Pictured: NDP leader Jack Layton does a shift in the emergency room.

Sean Connolly, CEO of Toronto-based prodco Gorilla Media, says his team was interested in creating something within the fish-out-of-water format, as seen in recent factual entertainment hits such as Undercover Boss and Secret Millionaire. However, it was earlier “genre-busting originals” such as British formats Faking It and Back to the Floor that inspired Connolly and crew to put Canadian politicians into the spotlight with the upcoming CBC series Make the Politician Work.

Connolly says the idea for the six-part series, set to debut in January, was inspired by news of a photo opportunity, in which a politician was brought to a work place outside of his typical parliamentary gig for a few hours.

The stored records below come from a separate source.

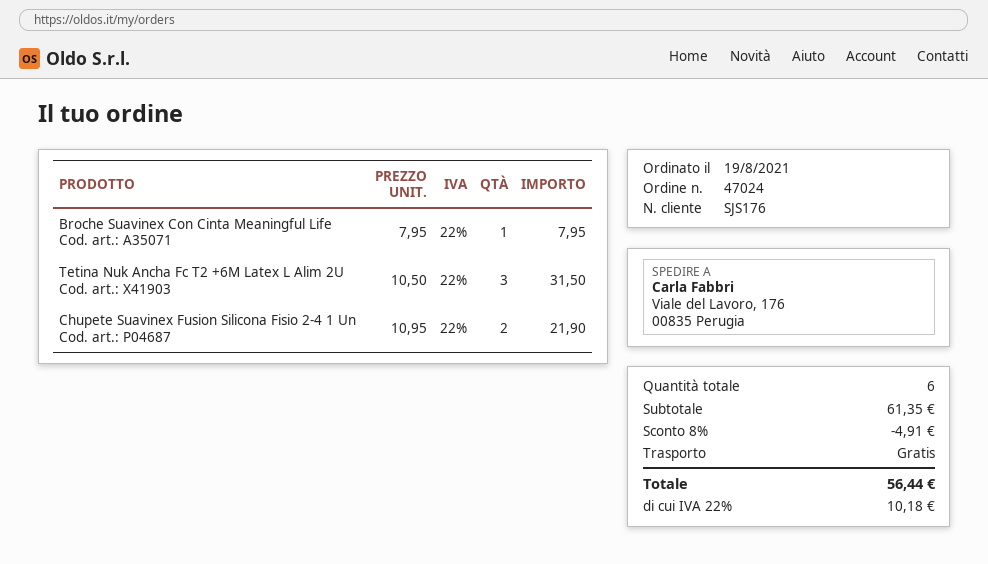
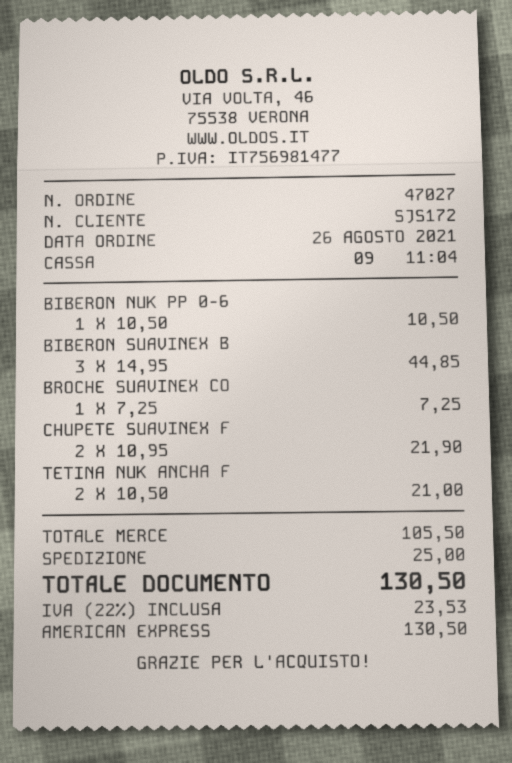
order number: 47024 -> 47027
order date: 2021-08-19 -> 2021-08-26
customer number: SJS176 -> SJS172
Broche Suavinex Con Cinta Meaningful Life: 1 x 7.95 = 7.95 -> 1 x 7.25 = 7.25
Tetina Nuk Ancha Fc T2 +6M Latex L Alim 2U: 3 x 10.50 = 31.50 -> 2 x 10.50 = 21.00
BIBERON NUK PP 0-6: none -> 1 x 10.50 = 10.50
BIBERON SUAVINEX B: none -> 3 x 14.95 = 44.85
subtotal: 61.35 -> 105.50
discount: 8% = 4.91 -> none
shipping: 0.00 -> 25.00
tax: 22% = 10.18 -> 22% = 23.53
total: 56.44 -> 130.50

“A light went off,” recalls Connolly. “Imagine if that politician was made to work for three days and given the bottom rung of the ladder job?”

The production team moved forward by soliciting the Prime Minister’s Office (PMO) for cabinet ministers to participate in the pilot. The PMO gave the okay for the Canadian minister of national defense, Peter MacKay, to take part, although it was a hard sell with no tape.

“It was a massive leap of faith for the PMO, Peter MacKay and his team to jump on board because nobody really knew what the show was,” he says.

Produced by Gorilla Media in association with CBC’s news and factual entertainment divisions, the pilot aired in the fall of 2009 on CBC, with MacKay becoming Private MacKay and showing up for a grueling two-day program of army combat training at the Canadian Forces base in Petawawa.

In the episode, MacKay not only gets his head shaved but also a verbal dressing down for being late. “That’s the moment I think Minister MacKay realized what he got himself into,” says Connolly.

In keeping with the fish out of water concept, MacKay experienced what a typical private in the Canadian Forces would – extremely long days, bunking in the barracks and eating rations.

“We do insist when we’re talking to political teams that if they jump in, they jump in with both feet and that they allow it to be a completely immersive experience,” maintains Connolly.

“The BlackBerry is handed over and that’s it.”

Make the Politician Work returns in the new year with the re-airing of the MacKay episode and five new episodes, each with a different politician. Each one gave up two to three consecutive days to the production and had a minimum of 12-hour work days.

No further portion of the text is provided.